--- Assigned task ---
Report each line of the entries below that includes "sammanfattning".

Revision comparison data
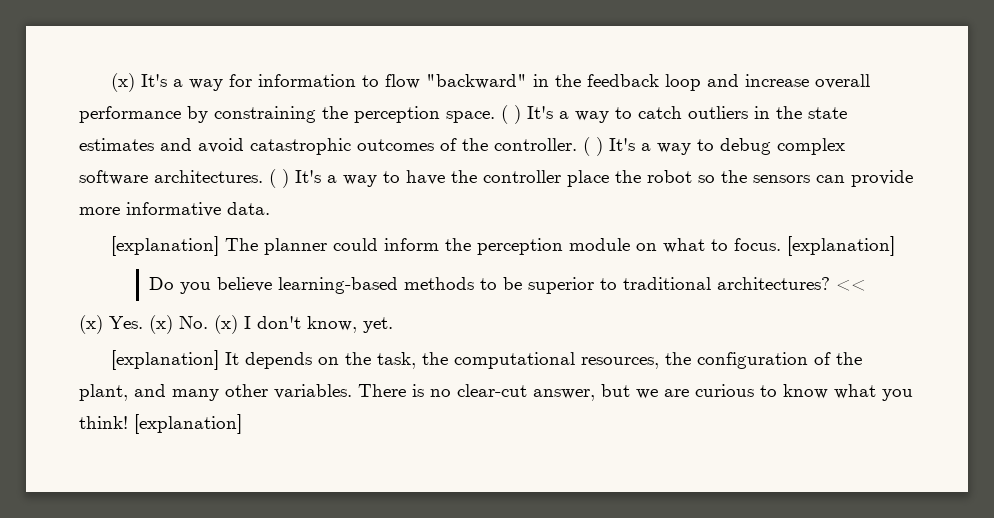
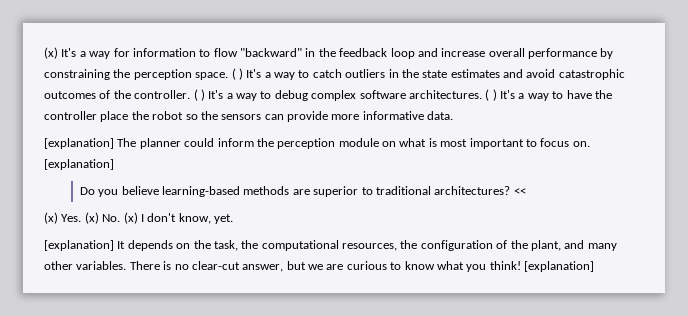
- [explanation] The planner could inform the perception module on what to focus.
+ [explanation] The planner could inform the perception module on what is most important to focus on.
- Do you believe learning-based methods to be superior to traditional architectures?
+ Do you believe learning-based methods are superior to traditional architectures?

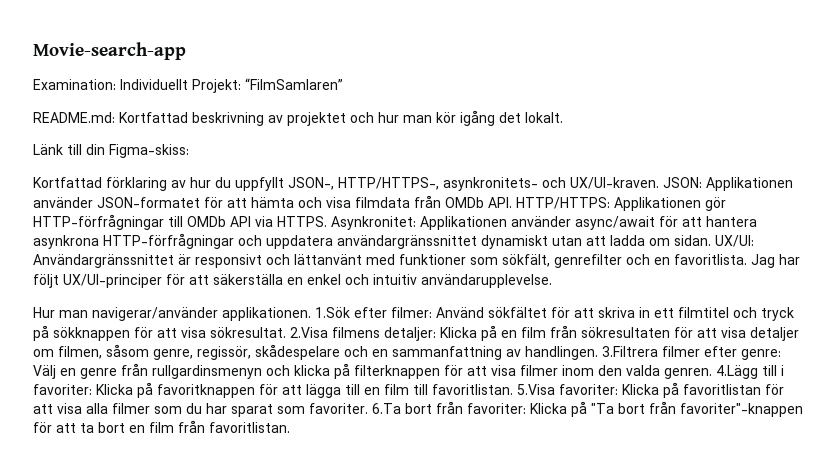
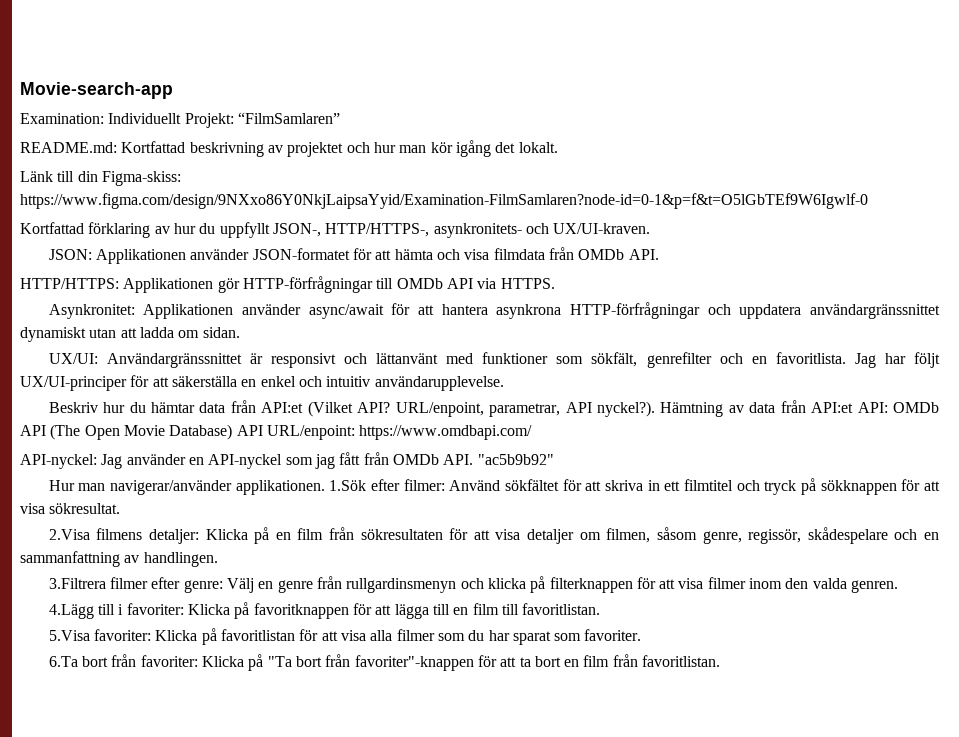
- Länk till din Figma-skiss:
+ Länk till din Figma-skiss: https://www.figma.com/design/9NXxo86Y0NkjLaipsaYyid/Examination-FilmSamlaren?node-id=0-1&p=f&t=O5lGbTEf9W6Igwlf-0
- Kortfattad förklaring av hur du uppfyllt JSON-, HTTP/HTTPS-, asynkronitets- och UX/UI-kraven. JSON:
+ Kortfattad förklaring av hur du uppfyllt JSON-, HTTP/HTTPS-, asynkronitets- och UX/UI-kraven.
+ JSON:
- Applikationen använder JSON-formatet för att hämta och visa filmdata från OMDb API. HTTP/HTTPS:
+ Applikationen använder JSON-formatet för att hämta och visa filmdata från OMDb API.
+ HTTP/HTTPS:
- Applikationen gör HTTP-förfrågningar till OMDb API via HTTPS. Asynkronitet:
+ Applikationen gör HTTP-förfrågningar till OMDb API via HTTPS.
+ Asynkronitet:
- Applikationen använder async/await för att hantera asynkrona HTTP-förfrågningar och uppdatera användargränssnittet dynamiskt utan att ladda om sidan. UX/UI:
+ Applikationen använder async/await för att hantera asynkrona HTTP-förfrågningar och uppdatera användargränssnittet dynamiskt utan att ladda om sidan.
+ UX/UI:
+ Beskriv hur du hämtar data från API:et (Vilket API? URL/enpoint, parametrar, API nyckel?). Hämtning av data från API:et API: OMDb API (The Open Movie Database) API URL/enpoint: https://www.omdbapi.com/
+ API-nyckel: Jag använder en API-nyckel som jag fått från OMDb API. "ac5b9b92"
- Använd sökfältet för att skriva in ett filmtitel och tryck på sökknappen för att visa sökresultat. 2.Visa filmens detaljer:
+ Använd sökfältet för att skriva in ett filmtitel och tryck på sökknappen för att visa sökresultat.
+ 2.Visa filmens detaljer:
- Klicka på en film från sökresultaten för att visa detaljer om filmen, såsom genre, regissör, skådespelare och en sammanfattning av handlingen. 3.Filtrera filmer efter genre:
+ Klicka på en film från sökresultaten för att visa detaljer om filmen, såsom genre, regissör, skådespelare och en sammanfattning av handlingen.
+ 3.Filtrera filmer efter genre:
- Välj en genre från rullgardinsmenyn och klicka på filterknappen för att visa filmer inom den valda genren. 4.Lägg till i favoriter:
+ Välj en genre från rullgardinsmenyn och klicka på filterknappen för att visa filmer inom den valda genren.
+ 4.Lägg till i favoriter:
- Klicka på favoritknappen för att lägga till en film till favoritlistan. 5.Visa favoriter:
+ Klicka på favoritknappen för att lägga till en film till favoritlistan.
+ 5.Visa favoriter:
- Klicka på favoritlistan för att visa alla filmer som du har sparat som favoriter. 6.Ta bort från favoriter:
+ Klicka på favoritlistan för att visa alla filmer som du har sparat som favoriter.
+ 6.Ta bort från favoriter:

--- Response ---
- Klicka på en film från sökresultaten för att visa detaljer om filmen, såsom genre, regissör, skådespelare och en sammanfattning av handlingen. 3.Filtrera filmer efter genre:
+ Klicka på en film från sökresultaten för att visa detaljer om filmen, såsom genre, regissör, skådespelare och en sammanfattning av handlingen.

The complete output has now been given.